19 Luglio 2021 Di Renato Crotti

DI MAURIZIO BORGHETTI

                                                                                         In presenza di immunità da vaccino, il rialzo dei contagi ha un significato molto relativo. I vaccini non proteggono dal contagio, ma dalla malattia medio grave, cioè da malattia da ricovero e/o decesso, quindi da polmonite rilevabile con Tac. Se questi casi restano contenuti (per effetto della vaccinazione) non sono necessari provvedimenti restrittivi importanti, ferme restando le note precauzioni. Se invece gli ospedali iniziano nuovamente a riempirsi alternative a nuovi provvedimenti restrittivi non ce ne sono. 

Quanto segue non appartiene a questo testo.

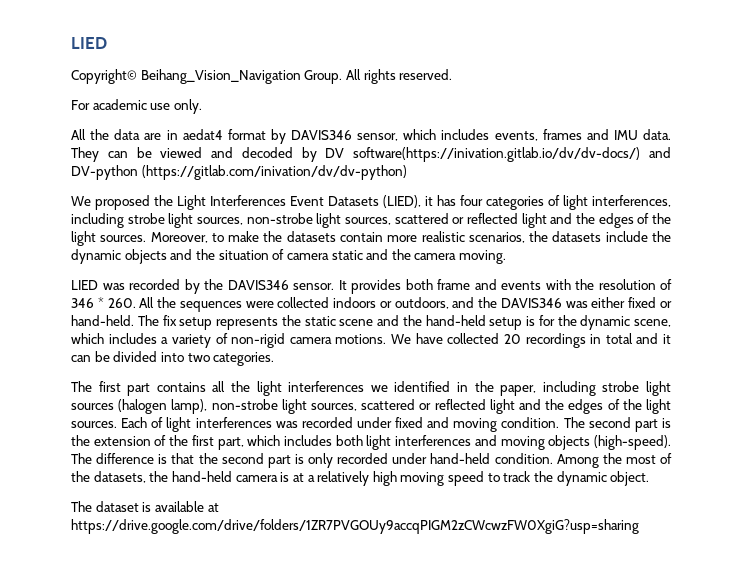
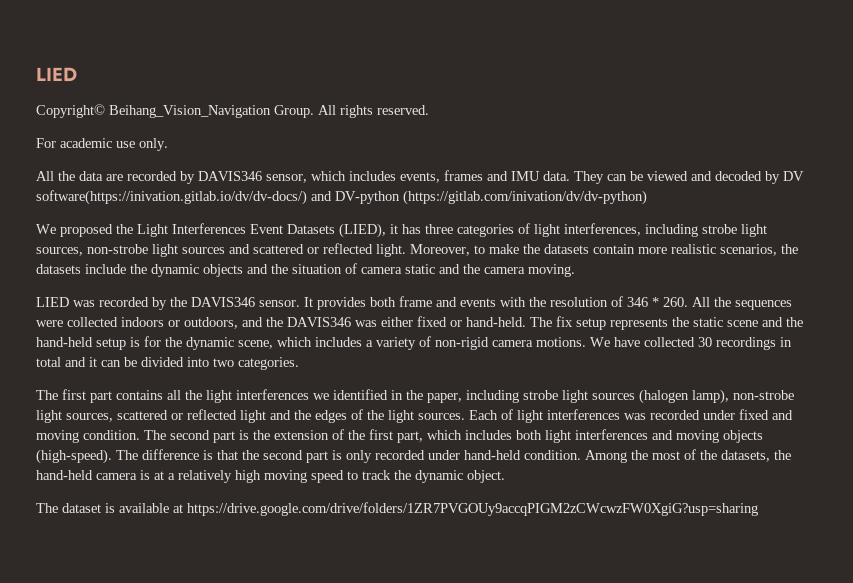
- All the data are in aedat4 format by DAVIS346 sensor, which includes events, frames and IMU data.
+ All the data are recorded by DAVIS346 sensor, which includes events, frames and IMU data.
- We proposed the Light Interferences Event Datasets (LIED), it has four categories of light interferences, including strobe light sources, non-strobe light sources, scattered or reflected light and the edges of the light sources.
+ We proposed the Light Interferences Event Datasets (LIED), it has three categories of light interferences, including strobe light sources, non-strobe light sources and scattered or reflected light.
- We have collected 20 recordings in total and it can be divided into two categories.
+ We have collected 30 recordings in total and it can be divided into two categories.

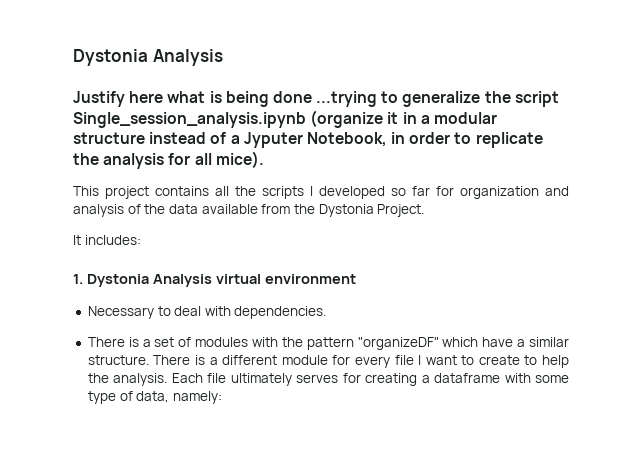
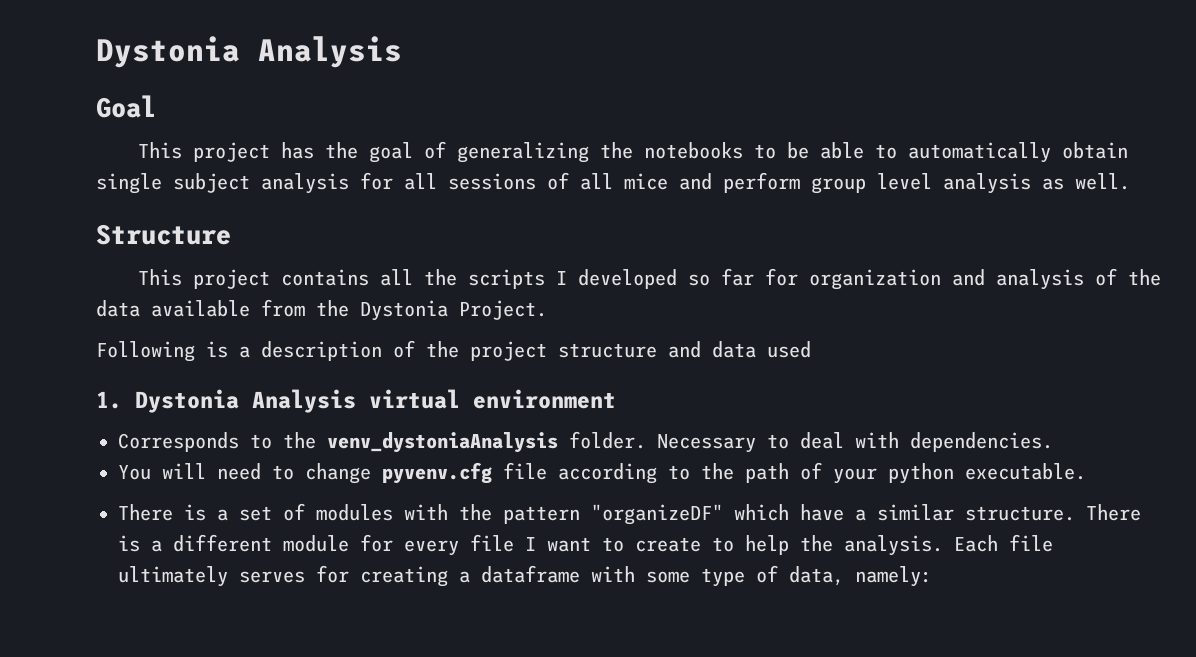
- Justify here what is being done ...trying to generalize the script Single_session_analysis.ipynb (organize it in a modular structure instead of a Jyputer Notebook, in order to replicate the analysis for all mice).
+ Goal
+ This project has the goal of generalizing the notebooks to be able to automatically obtain single subject analysis for all sessions of all mice and perform group level analysis as well.
+ Structure
- It includes:
+ Following is a description of the project structure and data used
+ Corresponds to the venv_dystoniaAnalysis folder.
+ You will need to change pyvenv.cfg file according to the path of your python executable.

A loro volta, alternative valide al vaccino non ne abbiamo. Il resto è fuffa.  È noto che la maggior protezione da malattia medio grave del Covid in forma Delta si ottiene dopo la seconda dose. Purtroppo, siamo ancora un po’ lontani da percentuali di popolazione immune sufficientemente sicure e pertanto è necessario accelerare le vaccinazioni. Altro che pause o rallentamenti! 

Una serie di questioni (tra cui alcuni errori, a mio avviso, nella gestione riguardo I vaccini AZ e Janssen) da un lato riducono la possibilità vaccinale (Pfizer per quasi tutti e in tempi brevi è possibile non ci sia); dall’altro capo hanno ridotto l’adesione al vaccino. Mi risulta che il 30% nazionale degli over 60, categoria da più tempo con le liste aperte e destinata ai due vaccini a vettore virale, non sia vaccinata. 

Se non vogliamo di nuovo avere conseguenze spiacevoli, ogni mezzo per incentivare le persone a vaccinarsi va bene e l’unica e sola evenienza rispetto alla quale si può alzare un po’ le mani è l’indisponibilità di dosi. Niente altro.

Da queste parti (Crema provincia di Cremona), sebbene non grave, qualche rara, sporadica Tac di polmonite Covid, (ovviamente variante Delta) comunque la vediamo. Questo, per chi si nasconde e si tira indietro, non è solo un campanello d’allarme, ma deve essere una campana grossa tanto quella di piazza Duomo a mezzogiorno.

Il problema, in questo momento, non è la libertà di nascondere (a chissachì??) una presenza al bar, al ristorante, dal parrucchiere o in qualsiasi luogo, ma di impedire che non ci si possa andare perché di nuovo obbligati in casa. Con tutte le conseguenze che ben conosciamo.

Noi facciamo tutto quello che è possibile. Fatelo anche tutti voi, alzando la manica della maglietta, per coloro che ancora non l’ha fatto. Lo facciano tutti i sanitari, dando l’esempio e senza remare contro. Lo facciano le Istituzioni e la Politica nel prendere le decisioni e nel sostenerle, tutti insieme, senza “se e ma” che non servono a un tubo. 

Bisogna remare dalla stessa parte, se non si riesce tutti…almeno quasi tutti!